У меня есть данные последовательности транскриптома, но во время записи последовательности возникает проблема. Теперь данные секвенирования выглядят следующим образом: Проблема в последовательности fastq при записи из секвенсора
Обычно данные должны выглядеть следующим образом (формат 4 строки):
@HWI-1KL133:1:1101:3288:2194#0/1 [header- first line]

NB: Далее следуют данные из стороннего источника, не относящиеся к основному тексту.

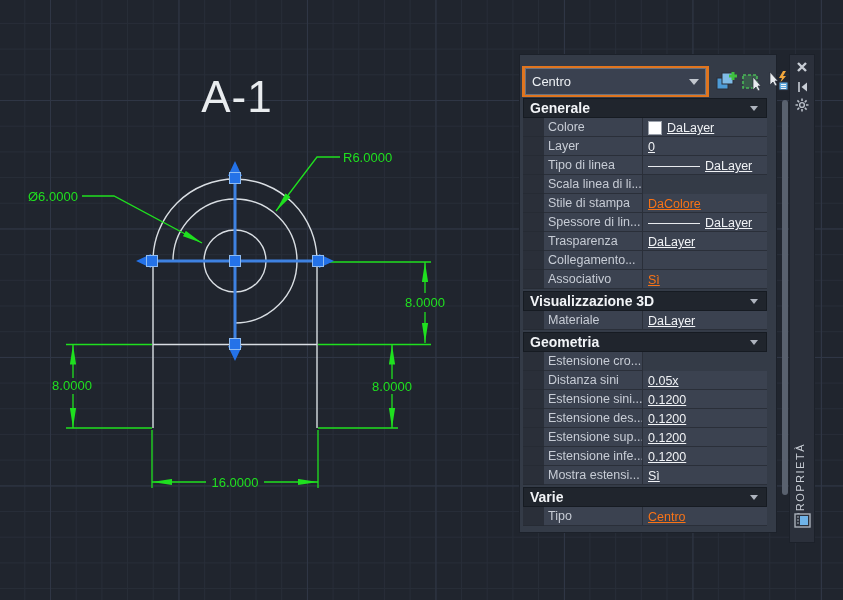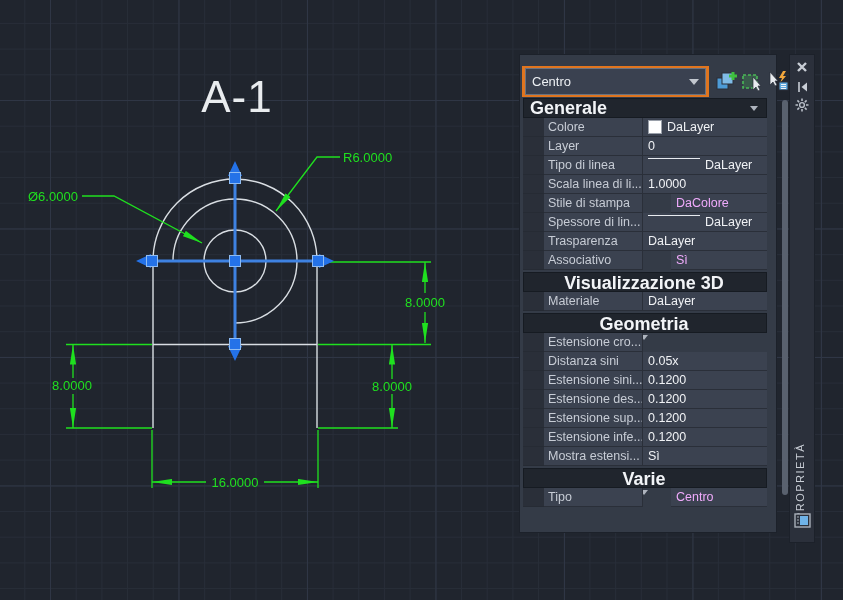--- a/index.html
+++ b/index.html
@@ -26,33 +26,33 @@
   .combo-inner{flex:1;display:flex;align-items:center;height:100%;
     border:1px solid #6B7380;padding:0 6px;justify-content:space-between;}
   .combo-text{color:#EDF0F4;font-size:13px;}
   .tri-down{width:0;height:0;border-left:5px solid transparent;
     border-right:5px solid transparent;border-top:6px solid #C2C7CF;}
   .ptool{position:absolute;top:14px;width:24px;height:24px;}
   .content{position:absolute;left:3px;top:43px;width:244px;}
   .psection{height:18px;background:#20252D;border:1px solid #161B22;
     display:flex;align-items:center;justify-content:space-between;
     padding:0 8px 0 6px;margin-top:0;}
-  .psection.gap{margin-top:2px;flex-direction:column;}
-  .psection span{color:#F2F4F7;font-size:18px;font-weight:bold;}
+  .psection.gap{margin-top:2px;}
+  .psection span{color:#F2F4F7;font-size:14px;font-weight:bold;}
   .psection .chev{width:0;height:0;border-left:4px solid transparent;
     border-right:4px solid transparent;border-top:5px solid #AEB4BE;}
   .prow{height:19px;display:flex;font-size:12.5px;}
   .indent{width:21px;background:#2A2F39;border-bottom:1px solid #262B34;box-sizing:border-box;}
   .plabel{width:99px;background:#3B4250;color:#C7CCD5;box-sizing:border-box;
     border-bottom:1px solid #2A2F39;border-right:1px solid #2A2F39;
     padding:2px 0 0 4px;white-space:nowrap;overflow:hidden;}
   .pvalue{flex:1;background:#3B4250;color:#F0F2F5;box-sizing:border-box;
     border-bottom:1px solid #2A2F39;padding:2px 0 0 5px;display:flex;
-    gap:5px;white-space:nowrap;overflow:hidden;}
-  .pvalue.muted{color:#f0abfc;margin-left:28px;}
+    align-items:center;gap:5px;white-space:nowrap;overflow:hidden;text-decoration:underline;}
+  .pvalue.muted{color:#f97316;}
   .swatch{width:12px;height:12px;background:#FFFFFF;border:1px solid #9AA0AA;display:inline-block;}
   .ltglyph{display:inline-block;width:52px;height:0;border-top:1px solid #E8EBEF;}
   .scrollthumb{position:absolute;left:262px;top:45px;width:6px;height:395px;
     background:#59616E;border-radius:3px;}
 
   
   .rail{position:absolute;left:790px;top:55px;width:24px;height:487px;
     background:#2B303B;z-index:2;box-shadow:0 0 0 1px #1C212A;}
   .rail-btn{position:absolute;width:14px;height:14px;}
   .rail-title{position:absolute;left:4px;top:388px;color:#C9CED6;font-size:11px;
@@ -179,23 +179,20 @@
       <div class="indent"></div>
       <div class="plabel">Tipo di linea</div>
       <div class="pvalue">
         <span class="ltglyph"></span>
         <span>DaLayer</span>
       </div>
     </div>
     <div class="prow">
       <div class="indent"></div>
       <div class="plabel">Scala linea di li...</div>
-      <div class="pvalue">
-        <span>1.0000</span>
-      </div>
     </div>
     <div class="prow">
       <div class="indent"></div>
       <div class="plabel">Stile di stampa</div>
       <div class="pvalue muted">
         <span>DaColore</span>
       </div>
     </div>
     <div class="prow">
       <div class="indent"></div>
@@ -203,20 +200,27 @@
       <div class="pvalue">
         <span class="ltglyph"></span>
         <span>DaLayer</span>
       </div>
     </div>
     <div class="prow">
       <div class="indent"></div>
       <div class="plabel">Trasparenza</div>
       <div class="pvalue">
         <span>DaLayer</span>
+      </div>
+    </div>
+    <div class="prow">
+      <div class="indent"></div>
+      <div class="plabel">Collegamento...</div>
+      <div class="pvalue">
+        <span></span>
       </div>
     </div>
     <div class="prow">
       <div class="indent"></div>
       <div class="plabel">Associativo</div>
       <div class="pvalue muted">
         <span>Sì</span>
       </div>
     </div>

CTGCCCAAAAACTCCTTCTTCTCCGAGTTCCAGATGAATTTTTTCCAGCTG [sequence- second line]
+ [ "+" sign - third line]
Y^^]cccRbc^cWY^aacedhXJbPHWP_^ca^[^Ia^XacIY_R^^cBBB [quality values - fourth line]

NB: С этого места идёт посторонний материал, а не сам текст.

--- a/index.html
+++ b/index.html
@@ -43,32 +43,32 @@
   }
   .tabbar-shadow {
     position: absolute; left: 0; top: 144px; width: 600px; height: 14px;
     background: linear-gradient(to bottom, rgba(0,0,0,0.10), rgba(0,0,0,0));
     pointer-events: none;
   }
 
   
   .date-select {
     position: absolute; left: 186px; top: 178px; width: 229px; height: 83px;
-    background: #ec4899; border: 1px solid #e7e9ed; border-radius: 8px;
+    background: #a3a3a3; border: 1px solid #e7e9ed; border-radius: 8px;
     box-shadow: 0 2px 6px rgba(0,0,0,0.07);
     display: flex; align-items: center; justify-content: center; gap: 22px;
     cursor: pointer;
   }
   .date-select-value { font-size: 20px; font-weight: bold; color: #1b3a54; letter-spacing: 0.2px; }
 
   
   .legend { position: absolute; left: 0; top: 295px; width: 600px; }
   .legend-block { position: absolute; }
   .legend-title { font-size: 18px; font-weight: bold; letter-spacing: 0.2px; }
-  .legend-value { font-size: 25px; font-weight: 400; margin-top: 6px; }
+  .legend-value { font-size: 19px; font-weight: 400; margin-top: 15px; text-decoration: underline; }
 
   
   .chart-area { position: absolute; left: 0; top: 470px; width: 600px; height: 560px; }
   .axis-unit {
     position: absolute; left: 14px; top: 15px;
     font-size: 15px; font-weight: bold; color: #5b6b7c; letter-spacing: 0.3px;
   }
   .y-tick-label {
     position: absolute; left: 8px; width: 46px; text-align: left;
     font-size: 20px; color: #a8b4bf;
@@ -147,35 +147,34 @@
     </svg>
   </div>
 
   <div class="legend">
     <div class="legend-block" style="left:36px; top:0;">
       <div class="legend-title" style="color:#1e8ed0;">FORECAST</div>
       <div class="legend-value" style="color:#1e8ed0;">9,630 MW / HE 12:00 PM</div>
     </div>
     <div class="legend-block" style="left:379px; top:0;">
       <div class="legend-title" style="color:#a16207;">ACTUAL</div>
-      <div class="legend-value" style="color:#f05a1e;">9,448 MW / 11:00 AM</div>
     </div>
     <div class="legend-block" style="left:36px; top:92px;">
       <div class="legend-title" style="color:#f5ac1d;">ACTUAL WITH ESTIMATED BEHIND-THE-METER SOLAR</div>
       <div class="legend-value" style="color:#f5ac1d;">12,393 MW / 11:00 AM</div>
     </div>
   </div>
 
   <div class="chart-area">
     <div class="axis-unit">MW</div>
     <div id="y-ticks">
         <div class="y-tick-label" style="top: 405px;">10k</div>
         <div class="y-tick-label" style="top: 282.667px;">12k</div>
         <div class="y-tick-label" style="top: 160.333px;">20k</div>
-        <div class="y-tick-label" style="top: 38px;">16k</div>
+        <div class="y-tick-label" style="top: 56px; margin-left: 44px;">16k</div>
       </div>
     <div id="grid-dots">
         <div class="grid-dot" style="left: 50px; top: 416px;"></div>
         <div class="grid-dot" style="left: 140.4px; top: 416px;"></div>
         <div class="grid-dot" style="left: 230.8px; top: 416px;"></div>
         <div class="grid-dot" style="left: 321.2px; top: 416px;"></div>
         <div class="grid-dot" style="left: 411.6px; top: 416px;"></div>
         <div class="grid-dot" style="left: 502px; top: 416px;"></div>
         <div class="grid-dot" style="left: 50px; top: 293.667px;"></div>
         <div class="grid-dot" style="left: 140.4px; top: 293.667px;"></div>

@HWI-1KL133:1:1101:3567:2197#0/1
GCAGGGTTTAGGAAGTTGTTCACATTGGGGCTTGGCAGTTGTTGAGAAGGA
+
_b_eeecdgggggiiegiiiihiiiihiiiiiiiiaghgfhhiidhfhhhe
Но в моем случае это выглядит так:
@HWI-1KL133:1:1101:3288:2194#0/1
CTGCCCAAAAACTCCTTCTTCTCCGAGTTCCAGATGAATTTTTTCCAGCTG
+
Y^^]cccRbc^cWY^aacedhXJbPHWP_^ca^[^Ia^XacIY_R^^cBBB@HWI-1KL133:1:1101:3567:2197#0/1
GCAGGGTTTAGGAAGTTGTTCACATTGGGGCTTGGCAGTTGTTGAGAAGGA
+
_b_eeecdgggggiiegiiiihiiiihiiiiiiiiaghgfhhiidhfhhhe
Здесь вы можете видеть, что для первой последовательности поддерживается формат fastq, но для второй последовательности строка заголовка, то есть начинающаяся с @HWI-1KL133:1:1101:3567:2197#0/1
, была объединена со строкой строка первой последовательности.
Я хочу удалить необычный заголовок из 4-й строки и поместить в следующую строку заголовка (1-я строка следующей или второй последовательности). Прошу вас предоставить возможное решение.